Он посмотрел на шлем скафандра.
– Нет, Чераденин, я просто хочу донести до тебя, что Культура, возможно, не так беспристрастна, как ей кажется. И предположение насчет вероятности войны тоже может быть ошибочным.
– На дюжине планет уже сейчас ведутся локальные войны, Цолдрин. Люди открыто говорят о войне – о том, как избежать ее или ограничить ее масштаб, или о том, что войны может и не случиться… Но она близка, это чувствуется. Посмотри новости, Цолдрин, и твои сомнения рассеются.
– Ну хорошо, пусть война неизбежна, – сказал Бейчи, глядя на лесистые долины и холмы за обсерваторией. – Может, просто… время пришло.
– Ерунда, – сказал он. Бейчи удивленно посмотрел на него. – Есть такая пословица: «Война – это высокий утес». Вы можете вообще его обойти. Вы можете забраться наверх и ходить по краю, пока у вас хватает духу, или даже решить, что лучше спрыгнуть: и если вы пролетели лишь небольшое расстояние, то всегда сможете вскарабкаться обратно на утес. Если вы не подверглись прямому вторжению, всегда существует выбор, но и в этом случае вы могли что-то упустить, не сделать чего-то, что могло бы предотвратить вторжение. Выбор всегда остается. И никакой предопределенности нет.
– Закалве, ты меня удивляешь. Я-то думал, что ты…
– Ты думал, что я предпочитаю воевать? – сказал он, вставая. На его губах появилась едва заметная улыбка. Он положил руку на плечо старика. – Ты слишком долго сидел, зарывшись в свои книги, Цолдрин.
Он пошел к каменным инструментам и остановился за ними. Бейчи посмотрел на шлем скафандра, лежавший на плитах, затем встал и направился к Закалве.

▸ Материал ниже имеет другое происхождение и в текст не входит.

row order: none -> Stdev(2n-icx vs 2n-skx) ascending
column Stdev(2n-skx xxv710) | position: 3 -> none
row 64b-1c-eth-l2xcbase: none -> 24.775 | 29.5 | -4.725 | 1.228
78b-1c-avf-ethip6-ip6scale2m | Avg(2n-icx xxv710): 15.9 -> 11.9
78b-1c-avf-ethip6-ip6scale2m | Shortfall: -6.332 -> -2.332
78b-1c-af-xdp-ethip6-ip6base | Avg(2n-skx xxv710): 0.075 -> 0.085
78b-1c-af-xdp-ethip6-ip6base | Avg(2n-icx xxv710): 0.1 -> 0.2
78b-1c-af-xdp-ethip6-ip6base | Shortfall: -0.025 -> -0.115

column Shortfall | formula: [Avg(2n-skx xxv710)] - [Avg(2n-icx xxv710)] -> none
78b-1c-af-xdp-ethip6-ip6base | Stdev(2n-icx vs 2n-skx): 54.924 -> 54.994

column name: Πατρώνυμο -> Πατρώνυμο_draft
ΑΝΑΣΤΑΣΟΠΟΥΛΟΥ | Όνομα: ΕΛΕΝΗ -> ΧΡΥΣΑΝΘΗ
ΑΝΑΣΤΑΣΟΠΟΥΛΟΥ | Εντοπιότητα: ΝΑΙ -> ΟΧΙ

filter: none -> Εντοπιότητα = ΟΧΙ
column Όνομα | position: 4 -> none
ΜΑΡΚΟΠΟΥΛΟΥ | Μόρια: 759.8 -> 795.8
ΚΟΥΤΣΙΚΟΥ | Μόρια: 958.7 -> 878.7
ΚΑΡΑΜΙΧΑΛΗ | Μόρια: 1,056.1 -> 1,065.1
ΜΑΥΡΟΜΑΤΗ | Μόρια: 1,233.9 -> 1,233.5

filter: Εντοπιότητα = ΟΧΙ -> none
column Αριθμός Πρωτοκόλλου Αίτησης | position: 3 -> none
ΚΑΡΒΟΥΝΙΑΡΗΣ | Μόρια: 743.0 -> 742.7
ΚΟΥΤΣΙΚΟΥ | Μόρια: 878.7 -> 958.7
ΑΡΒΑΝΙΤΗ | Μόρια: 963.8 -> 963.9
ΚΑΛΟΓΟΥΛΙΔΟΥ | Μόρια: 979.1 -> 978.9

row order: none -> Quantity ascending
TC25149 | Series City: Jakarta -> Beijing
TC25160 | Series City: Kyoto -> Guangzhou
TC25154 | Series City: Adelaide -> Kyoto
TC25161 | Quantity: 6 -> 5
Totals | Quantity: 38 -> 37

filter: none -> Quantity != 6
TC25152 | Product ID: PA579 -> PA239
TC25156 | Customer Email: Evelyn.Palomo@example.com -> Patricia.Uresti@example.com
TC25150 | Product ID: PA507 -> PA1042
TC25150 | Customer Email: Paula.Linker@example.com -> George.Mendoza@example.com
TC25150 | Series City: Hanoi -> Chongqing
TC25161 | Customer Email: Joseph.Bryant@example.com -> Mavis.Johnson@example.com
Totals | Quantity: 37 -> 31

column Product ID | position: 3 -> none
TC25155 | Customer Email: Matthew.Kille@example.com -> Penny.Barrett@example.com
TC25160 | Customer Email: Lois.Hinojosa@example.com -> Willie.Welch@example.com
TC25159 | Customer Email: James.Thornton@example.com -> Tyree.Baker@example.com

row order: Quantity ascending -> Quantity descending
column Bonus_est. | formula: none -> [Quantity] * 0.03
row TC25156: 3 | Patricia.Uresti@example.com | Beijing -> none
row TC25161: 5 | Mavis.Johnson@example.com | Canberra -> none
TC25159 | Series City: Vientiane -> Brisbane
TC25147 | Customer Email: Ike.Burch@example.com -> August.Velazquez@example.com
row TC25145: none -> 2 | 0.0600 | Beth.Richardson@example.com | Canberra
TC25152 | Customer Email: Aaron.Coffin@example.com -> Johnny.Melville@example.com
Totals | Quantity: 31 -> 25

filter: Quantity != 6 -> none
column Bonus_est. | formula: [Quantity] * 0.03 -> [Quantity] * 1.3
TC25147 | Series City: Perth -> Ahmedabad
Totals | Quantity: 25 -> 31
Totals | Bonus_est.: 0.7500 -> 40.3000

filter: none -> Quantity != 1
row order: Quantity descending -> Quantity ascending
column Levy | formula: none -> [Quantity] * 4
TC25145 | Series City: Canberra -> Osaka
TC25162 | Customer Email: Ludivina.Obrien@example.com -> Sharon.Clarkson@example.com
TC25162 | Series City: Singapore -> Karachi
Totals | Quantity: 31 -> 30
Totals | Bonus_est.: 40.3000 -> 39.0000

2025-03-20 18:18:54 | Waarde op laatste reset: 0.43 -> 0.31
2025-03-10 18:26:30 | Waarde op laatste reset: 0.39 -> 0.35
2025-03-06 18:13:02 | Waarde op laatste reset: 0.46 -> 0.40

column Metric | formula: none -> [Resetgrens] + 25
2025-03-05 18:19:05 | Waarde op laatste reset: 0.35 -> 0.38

– Ты прав, я долго пребывал вдали от событий. Наверное, я не знаю даже половины из тех, кто сейчас стоит у власти, не знаю ничего о нынешних проблемах или о расстановке сил. Так что Культура может… особо не беспокоиться – я вряд ли могу что-то изменить. Как ты считаешь?
Он повернулся и заглянул в глаза Бейчи.
– Цолдрин, по правде говоря, мне это неизвестно. Не думай, что я не размышлял об этом. Может быть, ты послужишь символом и тем окажешь воздействие на происходящее. А может, все просто ждут повода, который позволил бы им отказаться от войны. И ты можешь стать таким поводом, если вдруг объявишься, – ты не замешан в последних событиях, ты словно восстал из мертвых и предлагаешь компромисс, позволяющий всем сохранить лицо. А может быть, Культура полагает, что ограниченная и короткая война пойдет на пользу. Или даже она знает, что не может предотвратить полномасштабный конфликт, но все ждут от нее каких-то действий, пусть и с очень дальним прицелом, чтобы люди потом не говорили: «Отчего же вы не попытались сделать это?»
Он пожал плечами.
– Я никогда не пытаюсь проникнуть в ход мыслей Культуры, – сказал он. – Не говоря уже о Контакте и тем более – об Особых Обстоятельствах.
– Ты просто выполняешь их распоряжения.
– За хорошую плату.
– Но ты ведь считаешь, что творишь добро, да, Чераденин?
Он улыбнулся, уселся на каменную плиту и свесил ноги.